Deepfake regulation is nascent across Africa. South Africa, Kenya, and Nigeria have proposed or enacted amendments to existing cybercrime laws to cover AI-generated content, but enforcement remains thin. The African Union's Continental AI Strategy calls for member states to develop detection and response frameworks, though no binding standard has emerged. Zambia's election season is testing whether existing law can keep pace with a technology that doubles in capability roughly every six months. Kwacha News has previously covered how the IBA set broadcast rules for the election period, but AI-generated content distributed via social media sits outside the broadcasting regulator's jurisdiction.
What to watch
The next test is whether police open a formal investigation into the video's origin or whether the warning remains rhetorical. The Electoral Commission of Zambia has not yet issued guidance on AI-generated campaign content. As the election approaches, the volume of deepfake attempts is likely to increase, and Zambia's capacity to detect and attribute them will be tested. Follow Kwacha News's politics coverage for updates on election integrity and digital governance.
Sources
Ministry of Information and Media: public statement by Permanent Secretary Thabo Kawana, 4 June 2026. Cyber Security and Cybercrimes Act No. 2 of 2021: Parliament of Zambia. Sumsub: Identity Fraud Report 2025–2026. Africanews: Lungu remains court order, May 2026. Business Day Nigeria: Africa deepfake surge, 2026.

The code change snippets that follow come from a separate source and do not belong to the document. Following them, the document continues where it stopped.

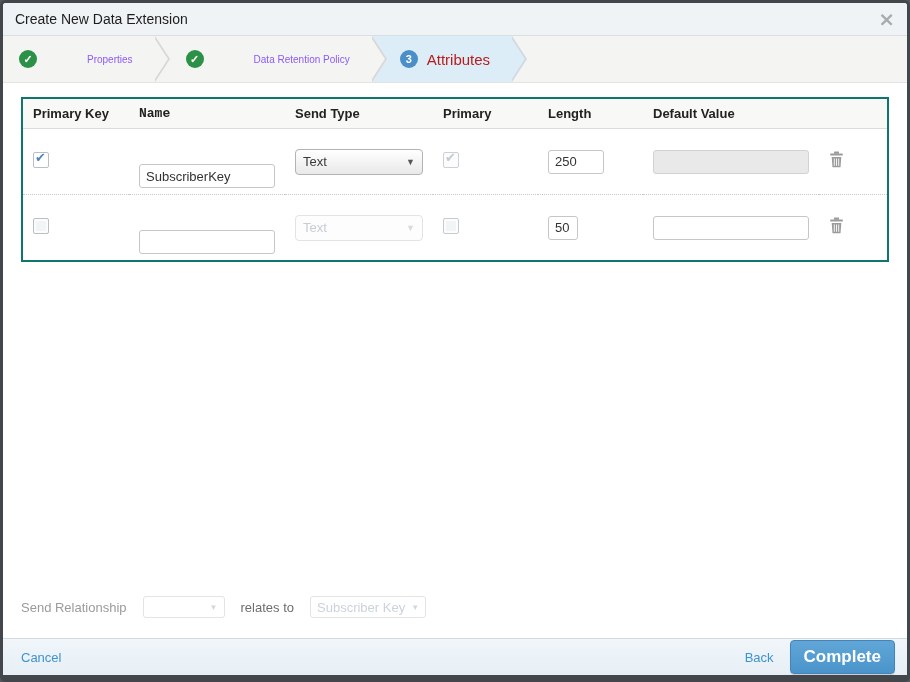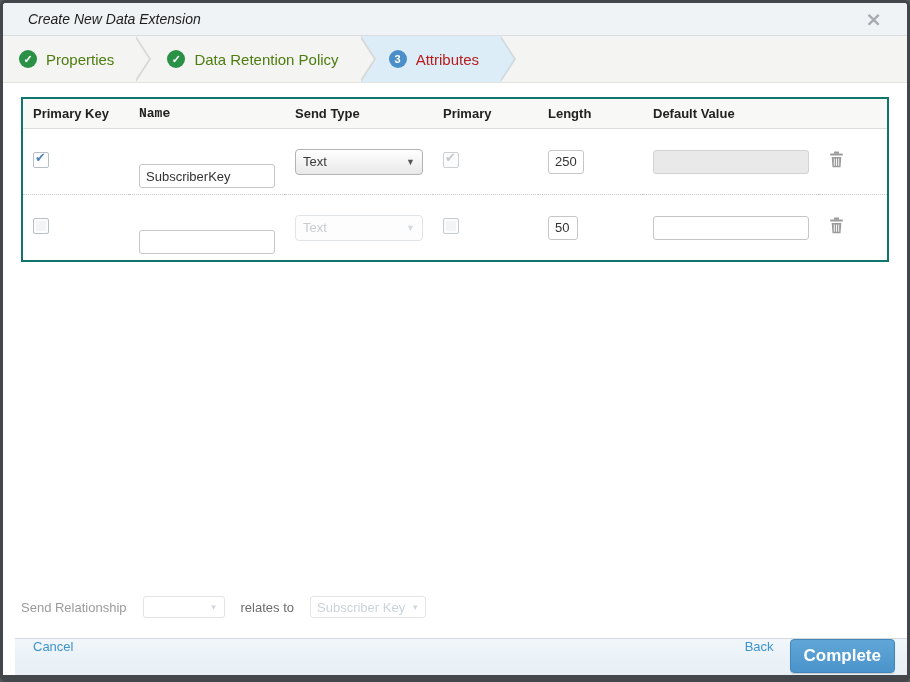--- a/index.html
+++ b/index.html
@@ -22,8 +22,7 @@
     background: #eff3f6;
     border-bottom: 1px solid #d9dee2;
     display: flex; align-items: center;
-    padding: 0 25px;
-    font-style: italic;
+    padding: 0 12px;
   }
   .titlebar .title { font-size: 14px; color: #1d1d1d; }
   .titlebar .close {

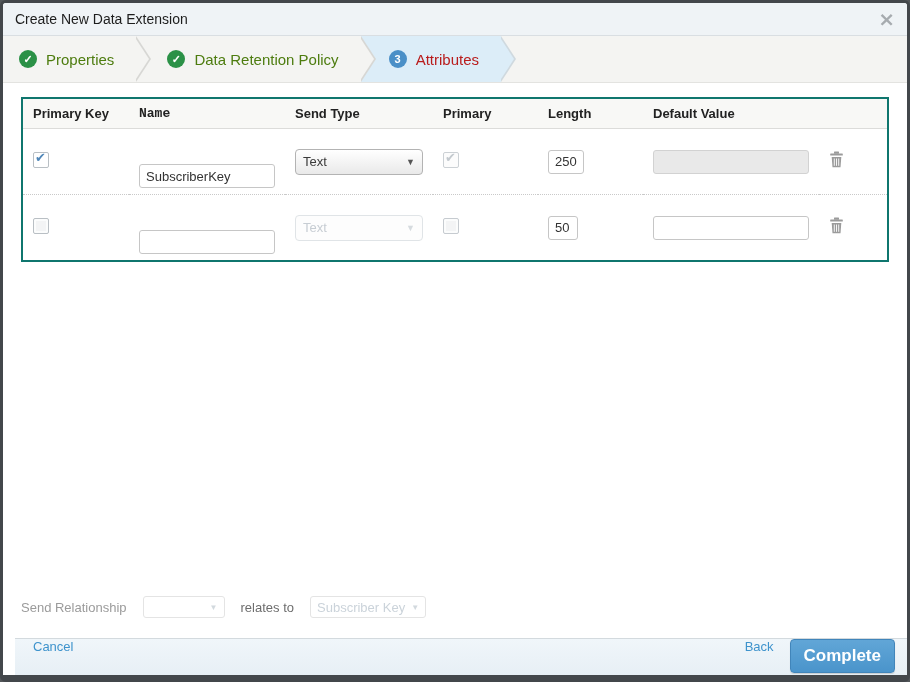--- a/index.html
+++ b/index.html
@@ -46,7 +46,7 @@
   }
   .step.complete .badge { background: #2b9147; }
   .step.active .badge  { background: #4a8fc7; }
-  .step.complete .label { color: #4d7c0f; font-size: 15px; }
+  .step.complete .label { color: #8b5cf6; font-size: 10px; margin-left: 41px; }
   .step.active .label  { color: #b91c1c; font-size: 15px; }
   .step.active { background: #dcedf8; padding-left: 28px; }
 

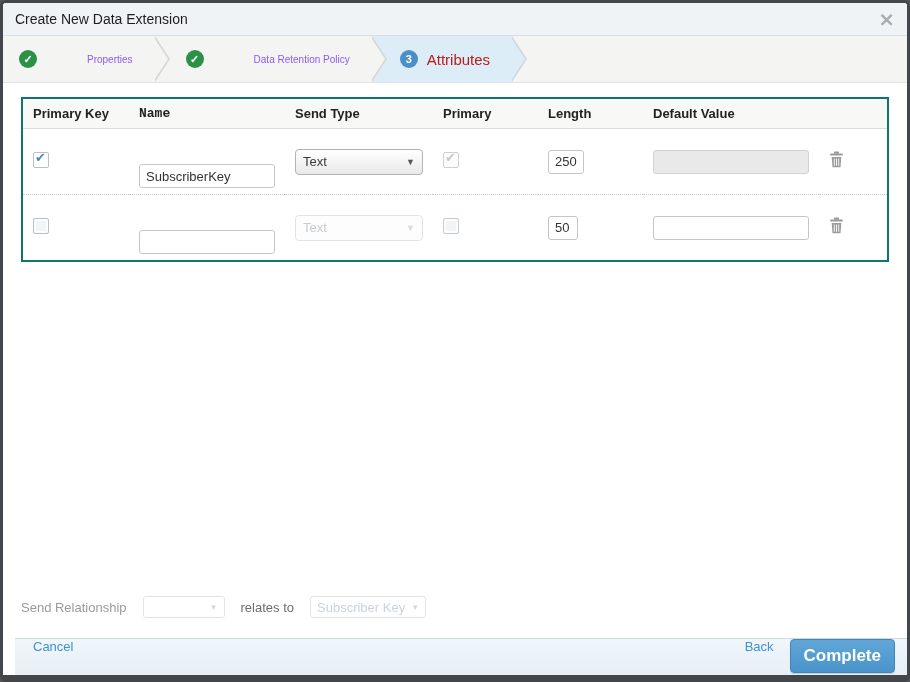--- a/index.html
+++ b/index.html
@@ -95,7 +95,7 @@
     font-family: "Liberation Sans", sans-serif; background: #fff;
   }
   .w-name { width: 136px; margin-top: 29px; }
-  .w-len250 { width: 36px; }
+  .w-len250 { width: 56px; }
   .w-len50 { width: 30px; }
   .w-def { width: 156px; }
   .txt.disabled { background: #e9e9e9; border-color: #d2d2d2; }

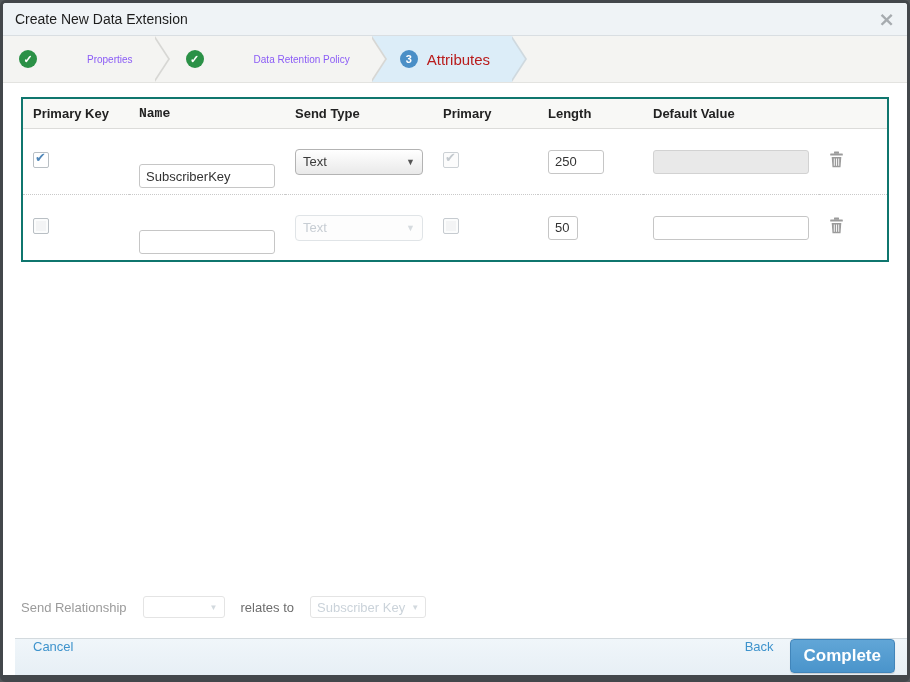--- a/index.html
+++ b/index.html
@@ -135,7 +135,7 @@
     flex: 0 0 37px; height: 37px;
     border-top: 1px solid #d3dade;
     background: linear-gradient(#f0f6fa, #e7eff5);
-    display: flex; align-items: flex-start; padding: 0 12px 0 18px; gap: 16px; margin-left: 12px;
+    display: flex; align-items: center; padding: 0 12px 0 18px; gap: 16px;
   }
   .link { color: #3e93cc; font-size: 13px; text-decoration: none; cursor: pointer; }
   .footer .spacer { flex: 1; }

Frequently Asked Questions
These are the questions readers have been asking since the government warned against the AI-generated video. Short answers follow, drawn from the Cyber Security Act and the Sumsub fraud report.
What is a deepfake?
In short, a deepfake is AI-generated audio or video that fabricates a realistic depiction of a real person saying or doing something that never happened. Simply put, the technology uses machine-learning models trained on images and voice recordings to produce convincing fakes. The key is that detection requires specialised tools most ordinary viewers do not have access to.

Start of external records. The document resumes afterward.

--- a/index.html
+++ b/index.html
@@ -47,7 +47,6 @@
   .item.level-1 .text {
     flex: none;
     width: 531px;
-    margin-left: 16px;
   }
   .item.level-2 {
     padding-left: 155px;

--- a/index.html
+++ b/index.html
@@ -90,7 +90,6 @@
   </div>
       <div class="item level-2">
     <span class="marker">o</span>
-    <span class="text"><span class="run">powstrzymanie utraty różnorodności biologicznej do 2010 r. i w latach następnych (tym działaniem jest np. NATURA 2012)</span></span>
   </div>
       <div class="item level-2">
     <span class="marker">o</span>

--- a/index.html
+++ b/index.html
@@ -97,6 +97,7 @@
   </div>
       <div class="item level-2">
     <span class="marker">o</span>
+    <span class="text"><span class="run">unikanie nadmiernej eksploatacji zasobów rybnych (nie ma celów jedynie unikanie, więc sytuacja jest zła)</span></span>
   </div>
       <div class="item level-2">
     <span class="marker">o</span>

How does Zambia's Cyber Security Act apply?
The Cyber Security and Cybercrimes Act No. 2 of 2021 criminalises the production and dissemination of false electronic communications. Research from digital-rights groups shows the Act's broad language covers AI-generated content even though the legislation predates the current wave of deepfake tools. Data from the Sumsub report reveals Zambia's 967% deepfake surge is testing the Act's enforcement capacity.
Why is the Lungu burial dispute a deepfake target?
The dispute is emotionally charged and politically divisive. According to court filings, the Lungu family and the Zambian government disagree over custody of the remains and the circumstances of a post-mortem. The answer is that unresolved grief and political tension create fertile ground for disinformation — AI-generated content exploits the information vacuum around the case.
Who is most at risk from election deepfakes?
Election deepfakes affect voters who encounter fabricated content on social media without context or verification tools. In other words, the change reaches every WhatsApp group, Facebook feed, and TikTok timeline where unverified political content circulates. Evidence from other African elections shows that deepfakes are most damaging in the final weeks before a vote, when correction has the least time to reach voters.
What are the real risks of AI disinformation in Zambia?
Analysis of the 2025 Sumsub data demonstrates three durable risks: erosion of trust in genuine video evidence, chilling of legitimate political speech under a broad cybercrime law, and the potential for a single well-timed deepfake to shift voter sentiment in a close race. Each risk is systemic — the technology is advancing faster than enforcement, detection, and public literacy can keep up.